Ha considerato per anni un vanto per l’Anpi padovana avere al suo interno cattolici e liberali, anche con funzioni dirigenti. Ricordo per tutti il prof. Franco Marin, recentemente scomparso, da ragazzo staffetta partigiana, militante del partito liberale, e per molti anni nella presidenza di Anpi Padova. Credo che in questa convinzione saldamente unitaria abbiano pesato le sue esperienze: prima di partigiano garibaldino che combatteva fianco a fianco con i cattolici della “Damiano Chiesa” nel Cittadellese; poi di dirigente dell’Alleanza Contadini che con la Coldiretti e i suoi dirigenti (a Padova Ferdinando De Marzi) si misurava con lealtà, alla pari.
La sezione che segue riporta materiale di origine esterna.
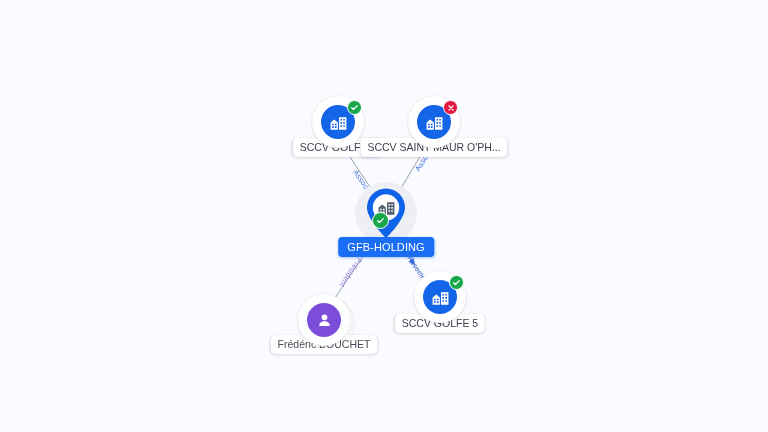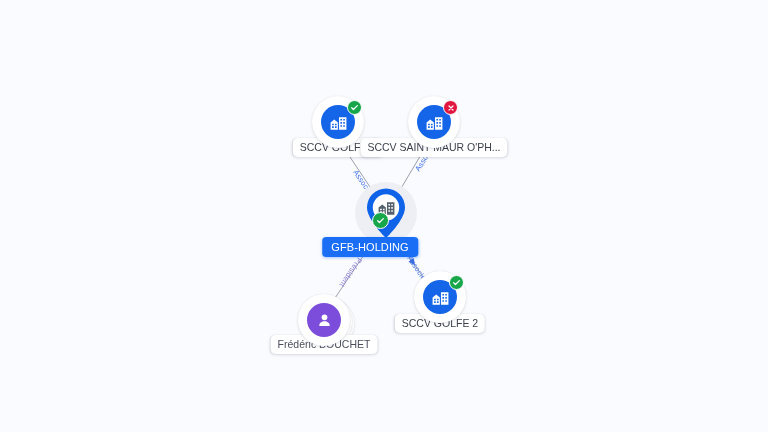"GFB-HOLDING" div.pill { left: 370px -> 386px }
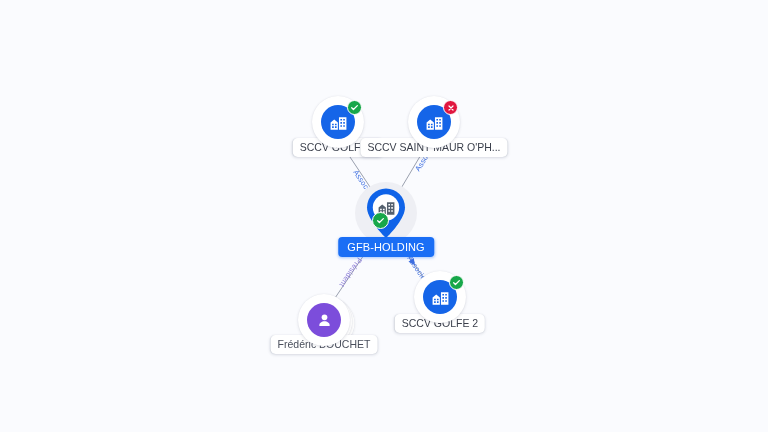"SCCV GOLFE 2" div.pill { text: 2 -> 5 }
Una vita lunga e serena, quella di Emilio. Gli è stata per oltre settanta anni moglie e compagna Léontine Parolin. Figlia italo-francese di abitanti di Fontaniva emigrati in Francia e rientrati in Italia proprio alla vigilia della guerra, Léontine ci ha raccontato molte volte lo “choc” che provò, ragazza emancipata e colta, nata e vissuta in città, al rientro nel paese dei suoi, nei primissimi anni Quaranta. Le sembrava di tornare al Medioevo. Per fortuna incontrò e amò Emilio, uno che di quel Medioevo, come lei, non voleva più saperne. Hanno poi trascorso – davvero serenamente e pienamente insieme – una lunghissima vita comune. Dalla loro unione figli e nipoti che si sono affermati professionalmente e che hanno continuato a volergli bene.
Ecco, Emilio, abbiamo provato a ricordarti e raccontarti. Ci hai dato molto e molto hai dato alla democrazia e ai lavoratori italiani: ci restano la tua serietà, talora un po’ pignola, ma giusta; e il tuo sorriso.